Слышу, как Он возвращается.
– Вот, – тянет мне мой телефон. – Доедай.
– Спасибо, – благодарю я.
Смотрю пропущенные вызовы – звонила Сьюзен. Уф. Можно выдохнуть.
Доедаю ужин и перезваниваю Сьюзен, когда Джереми отправляется спать.
– Привет. – Слышу я ее голос.
– Привет. Извини, что не ответила. Не слышала, – оправдываюсь. – Что ты хотела?
– Слушай, я тут подумала… – говорит Сьюзен. – Ты же не отмечала свой день рождения…
– Что ты хочешь сказать? – я в предвкушении.
– Приглашаю тебя завтра в клуб. Развлечемся. – Чувствую, как она улыбается, видимо, в восторге от этой идеи.
– Но только пусть это будет просто поход в клуб. Ты же знаешь, что я не люблю праздновать свои дни рождения, – отвечаю я.

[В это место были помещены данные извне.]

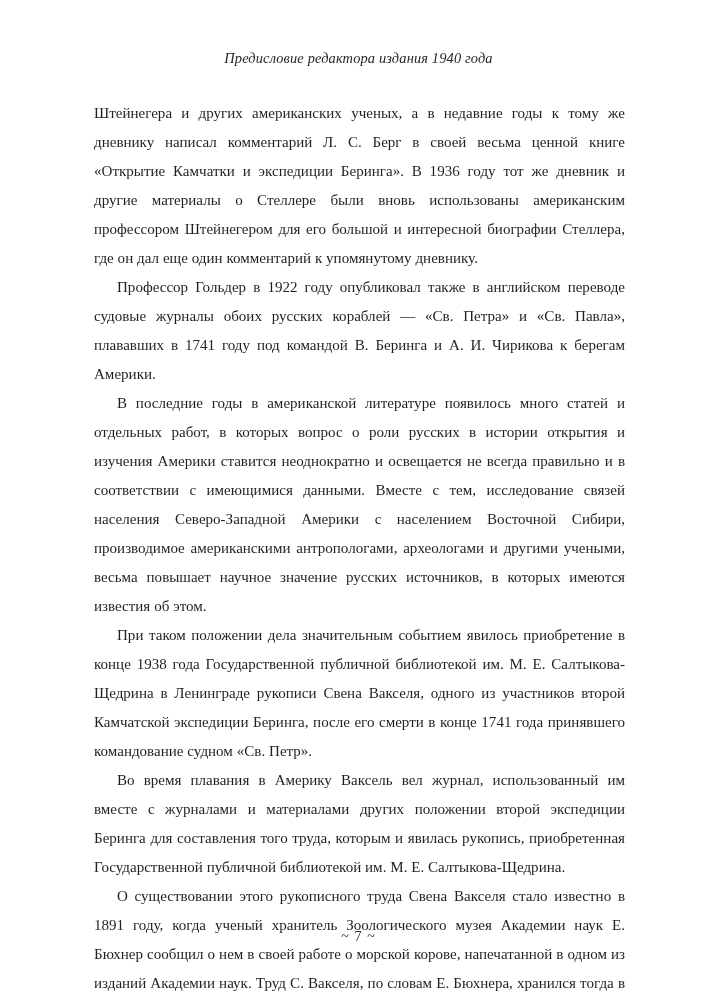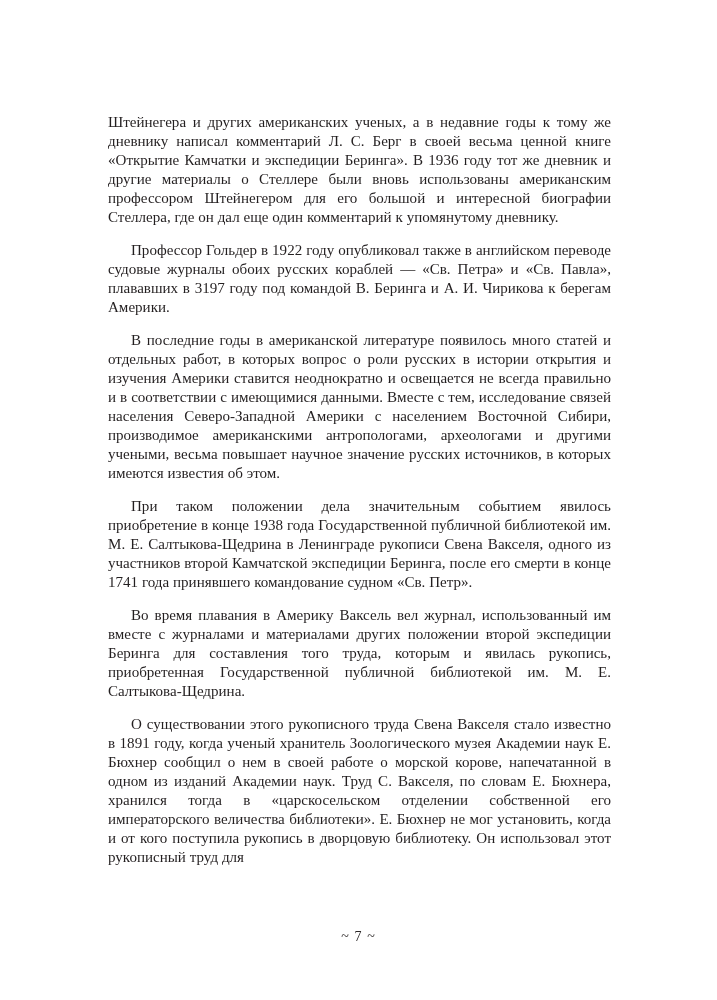--- a/index.html
+++ b/index.html
@@ -77,6 +77,7 @@
 
 <div class="page">
 
+  <div class="running-head">Предисловие редактора издания 1940 года</div>
 
   <div class="text-block">
     <p class="para first">Штейнегера и других американских ученых, а в недавние годы к тому же дневнику написал комментарий Л. С. Берг в своей весьма ценной книге «Открытие Камчатки и экспедиции Беринга». В 1936 году тот же дневник и другие материалы о Стеллере были вновь использованы американским профессором Штейнегером для его большой и интересной биографии Стеллера, где он дал еще один комментарий к упомянутому дневнику.</p>

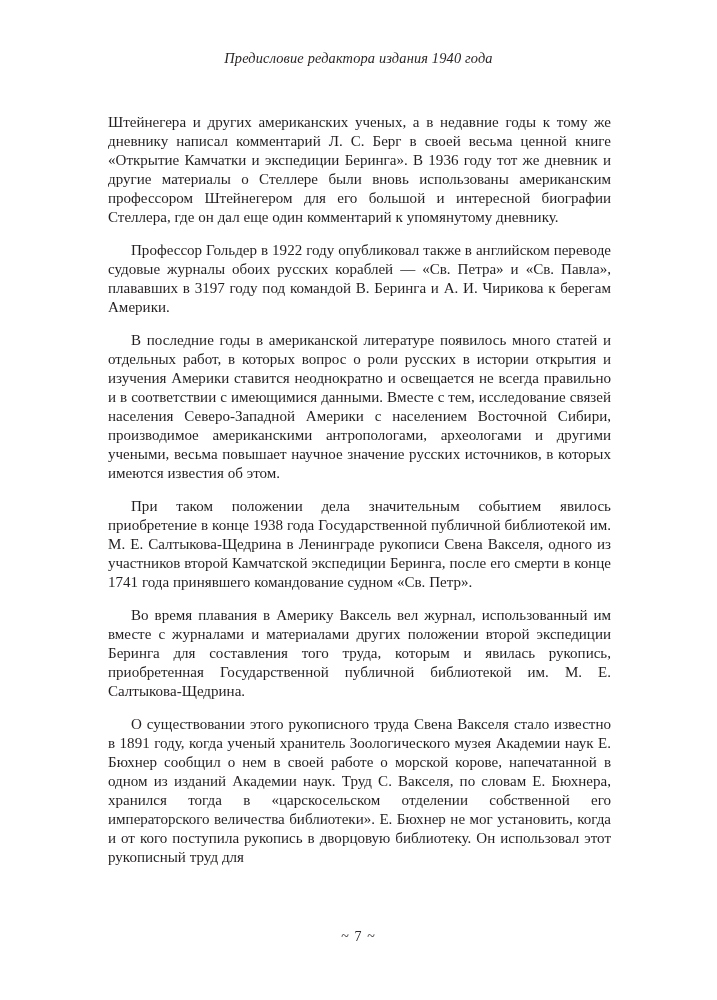--- a/index.html
+++ b/index.html
@@ -46,12 +46,12 @@
   }
 
   .para {
-    margin: 14px;
+    margin: 0;
     text-align: justify;
     text-justify: inter-word;
     text-indent: 23px;
     font-size: 15.05px;
-    line-height: 19px;
+    line-height: 29px;
     color: #231f20;
     hyphens: manual;
     word-spacing: 0.1px;

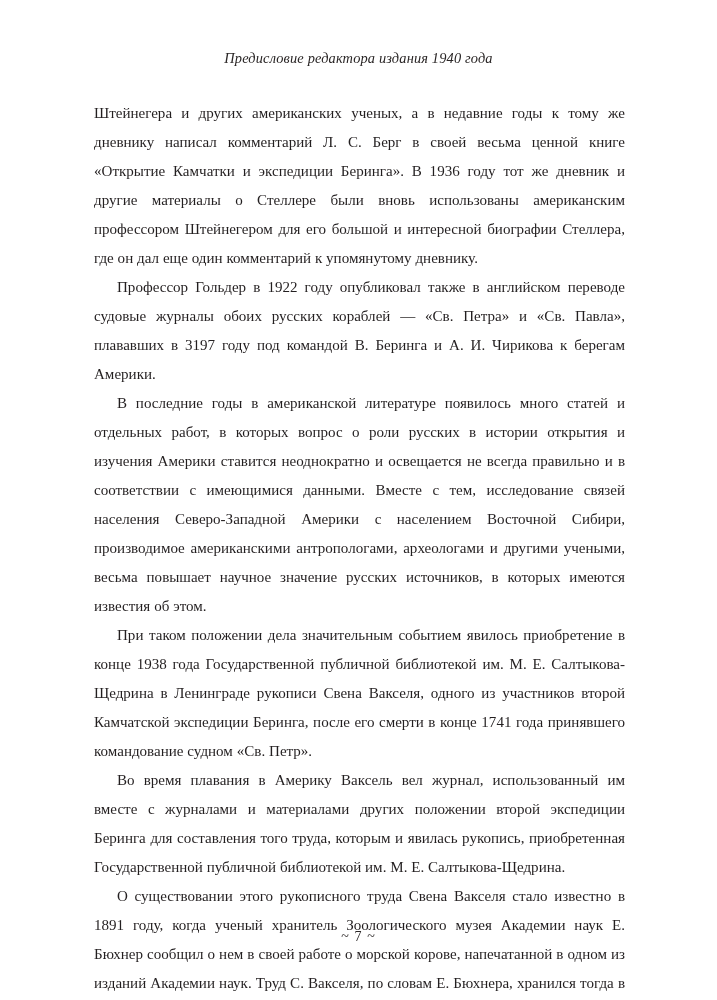--- a/index.html
+++ b/index.html
@@ -81,7 +81,7 @@
 
   <div class="text-block">
     <p class="para first">Штейнегера и других американских ученых, а в недавние годы к тому же дневнику написал комментарий Л. С. Берг в своей весьма ценной книге «Открытие Камчатки и экспедиции Беринга». В 1936 году тот же дневник и другие материалы о Стеллере были вновь использованы американским профессором Штейнегером для его большой и интересной биографии Стеллера, где он дал еще один комментарий к упомянутому дневнику.</p>
-    <p class="para">Профессор Гольдер в 1922 году опубликовал также в английском переводе судовые журналы обоих русских кораблей — «Св. Петра» и «Св. Павла», плававших в 3197 году под командой В. Беринга и А. И. Чирикова к берегам Америки.</p>
+    <p class="para">Профессор Гольдер в 1922 году опубликовал также в английском переводе судовые журналы обоих русских кораблей — «Св. Петра» и «Св. Павла», плававших в 1741 году под командой В. Беринга и А. И. Чирикова к берегам Америки.</p>
     <p class="para">В последние годы в американской литературе появилось много статей и отдельных работ, в которых вопрос о роли русских в истории открытия и изучения Америки ставится неоднократно и освещается не всегда правильно и в соответствии с имеющимися данными. Вместе с тем, исследование связей населения Северо-Западной Америки с населением Восточной Сибири, производимое американскими антропологами, археологами и другими учеными, весьма повышает научное значение русских источников, в которых имеются известия об этом.</p>
     <p class="para">При таком положении дела значительным событием явилось приобретение в конце 1938 года Государственной публичной библиотекой им. М. Е. Салтыкова-Щедрина в Ленинграде рукописи Свена Вакселя, одного из участников второй Камчатской экспедиции Беринга, после его смерти в конце 1741 года принявшего командование судном «Св. Петр».</p>
     <p class="para">Во время плавания в Америку Ваксель вел журнал, использованный им вместе с журналами и материалами других положении второй экспедиции Беринга для составления того труда, которым и явилась рукопись, приобретенная Государственной публичной библиотекой им. М. Е. Салтыкова-Щедрина.</p>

Этот праздник всегда нагонял на меня тоску и напоминал о том, что я становлюсь старше, а ничего стоящего в моей жизни не происходит. Я прекратила их отмечать лет с пятнадцати.
– Как скажешь, вредина, – дразнит меня Сьюзен и тем самым вызывает у меня улыбку.
Чувствую, как она торжествует, что я согласилась.
– Не нарывайся, а то никуда не пойду, – в шутку угрожаю я.
– Знаешь что, Джульетта? Если не будешь выходить из дома, никогда не найдешь своего Ромео.
– И слава богу. Умирать я еще не собираюсь. – Я закатываю глаза и слышу, как хохочет Сьюзен.
– Шутница, завтра в восемь за тобой заеду, – говорит она. – Так что жди.
Сьюзен водит машину, в отличие от меня. И выполняет функцию моего личного водителя, когда Джереми занят.